More weeks passed, and she watched more people talk about how they loved my hair. Since I’d given up my position as PTA President at her school, she’d gotten to watch the school’s teachers joke about how they’d missed seeing my hair move throughout the halls. She eventually started getting a little slick about it – when someone would begin to compliment my hair, she’d immediately snatch off her hood and make her beads clank around. And, while people would compliment her “neat and pretty braids,” she’d say “Mommy, it seems like people really love your big hair.”

“Well, there’s more than one way to be beautiful, baby. You can be beautiful with ‘skinny hair’ or braided hair, but for me, it’s easiest for me to be beautiful with my big hair.

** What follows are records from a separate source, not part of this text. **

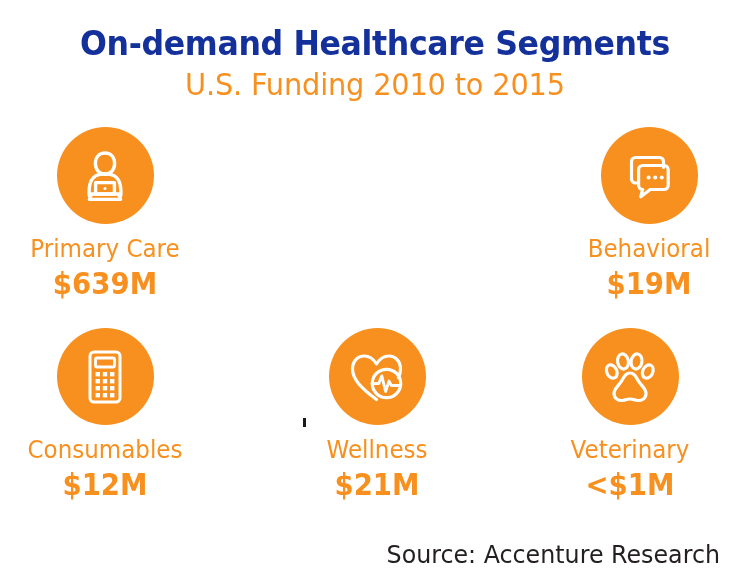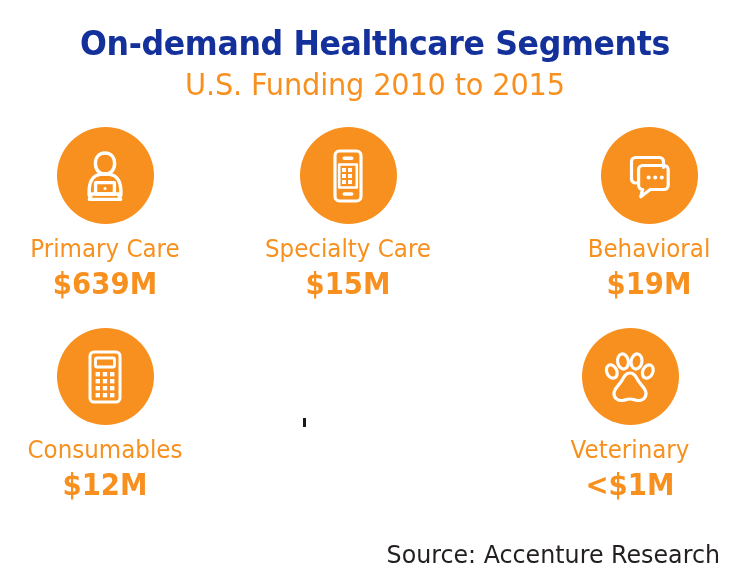--- a/index.html
+++ b/index.html
@@ -157,31 +157,6 @@
     <div class="seg-value">$639M</div>
   </div>
 
-  <div class="segment seg-r1 seg-c2">
-    <div class="circle">
-      <span>
-        <svg width="62" height="62" viewBox="0 0 62 62" fill="none" stroke="#ffffff" stroke-width="3.2" stroke-linecap="round" stroke-linejoin="round">
-
-          <rect x="18" y="6" width="26" height="50" rx="4.5" ry="4.5"></rect>
-
-          <rect x="25.5" y="11.5" width="11" height="3.6" rx="1.8" ry="1.8" fill="#ffffff" stroke="none"></rect>
-
-          <rect x="25.5" y="47.2" width="11" height="3.6" rx="1.8" ry="1.8" fill="#ffffff" stroke="none"></rect>
-
-          <rect x="22.2" y="19.5" width="17.6" height="23" stroke-width="2.6"></rect>
-
-          <rect x="25.0" y="23.0" width="4.0" height="4.0" fill="#ffffff" stroke="none"></rect>
-          <rect x="31.0" y="23.0" width="4.0" height="4.0" fill="#ffffff" stroke="none"></rect>
-          <rect x="25.0" y="29.0" width="4.0" height="4.0" fill="#ffffff" stroke="none"></rect>
-          <rect x="31.0" y="29.0" width="4.0" height="4.0" fill="#ffffff" stroke="none"></rect>
-          <rect x="25.0" y="35.0" width="4.0" height="4.0" fill="#ffffff" stroke="none"></rect>
-          <rect x="31.0" y="35.0" width="4.0" height="4.0" fill="#ffffff" stroke="none"></rect>
-        </svg>
-      </span>
-    </div>
-    <div class="seg-label">Specialty Care</div>
-    <div class="seg-value">$15M</div>
-  </div>
 
   <div class="segment seg-r1 seg-c3">
     <div class="circle">

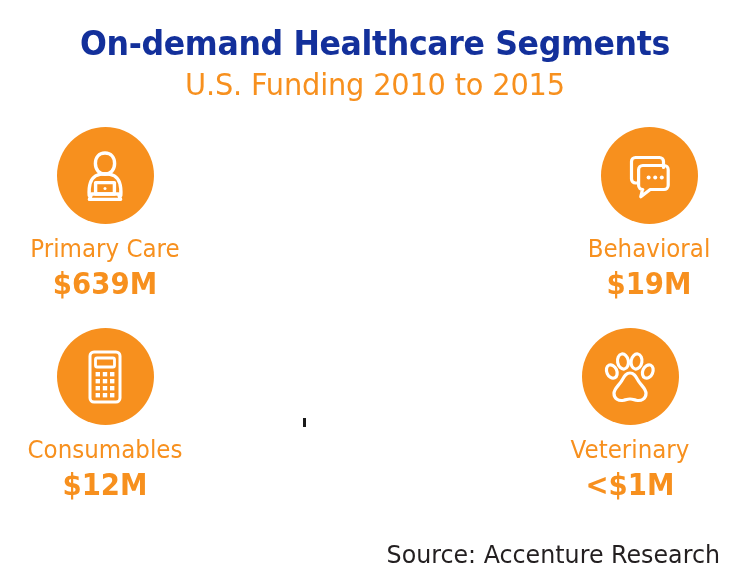--- a/index.html
+++ b/index.html
@@ -210,6 +210,28 @@
     <div class="seg-value">$12M</div>
   </div>
 
+  <div class="segment seg-r2 seg-c2">
+    <div class="circle">
+      <span>
+        <svg width="64" height="64" viewBox="0 0 64 64" fill="none" stroke="#ffffff" stroke-width="3.2" stroke-linecap="round" stroke-linejoin="round">
+
+          <path d="M31.5 54.5
+                   C 16.0 43.0 7.5 34.0 7.5 24.0
+                   C 7.5 16.2 12.6 11.0 19.2 11.0
+                   C 24.2 11.0 28.6 14.2 31.5 19.0
+                   C 34.4 14.2 38.8 11.0 43.8 11.0
+                   C 50.4 11.0 55.5 16.2 55.5 24.0
+                   C 55.5 27.0 54.8 29.8 53.4 32.6"></path>
+
+          <circle cx="41.5" cy="38.5" r="14.2"></circle>
+
+          <path d="M27.0 38.5 h6.8 l3.0 -7.6 l3.8 15.6 l3.4 -10.4 l2.4 4.4 h9.4" stroke-width="2.9"></path>
+        </svg>
+      </span>
+    </div>
+    <div class="seg-label">Wellness</div>
+    <div class="seg-value">$21M</div>
+  </div>
 
   <div class="segment seg-r2 seg-c3">
     <div class="circle">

Besides, it gives me time to do other things, like take you to the playground.”

And finally, one morning, something broke.

On our way from her class, she angrily stomped her foot.

“Mommy, I want to be beautiful and have poofy hair like you!”

“Aw, someday, baby.”

It eventually became a more-present thing in her life. Whenever it was time to wash her hair, she’d want to spend a little quality time in the mirror with her own wet afro before she’d sit down to have it combed. She now wanted to wash it herself, and spend some time getting her hands deep into her own hair. When we’d taken all of her braids out, she wanted to strut around the house, pretending she was being complimented on her coils and thanking herself… sounding just like her Mommy.

And this morning, after another compliment, she folded her arms. After I asked her what’s wrong, she looked up and said “I want poofy hair like yours!”

“I thought you wanted skinny hair!”

“Skinny hair is pretty, but I want to wear my poofy hair like you do!”

Jackpot.

Creating an environment where any and everyone can be considered beautiful without snark or challenge is essential. She doesn’t need to feel superior to someone else to be able to see her own natural beauty. No one does. And when our President calls his daughters beautiful in front of a very attentive world, he strikes a blow to the myth that beauty can’t look like two beautiful brown-skinned girls from Chicago. Or like a poofy-haired-mother-daughter-pair in Brooklyn. Or a sultry lingerie model… who also happens to have belly rolls and a round, dimply booty. Whatever. We are all beautiful, and we should be so wise as to never forget that.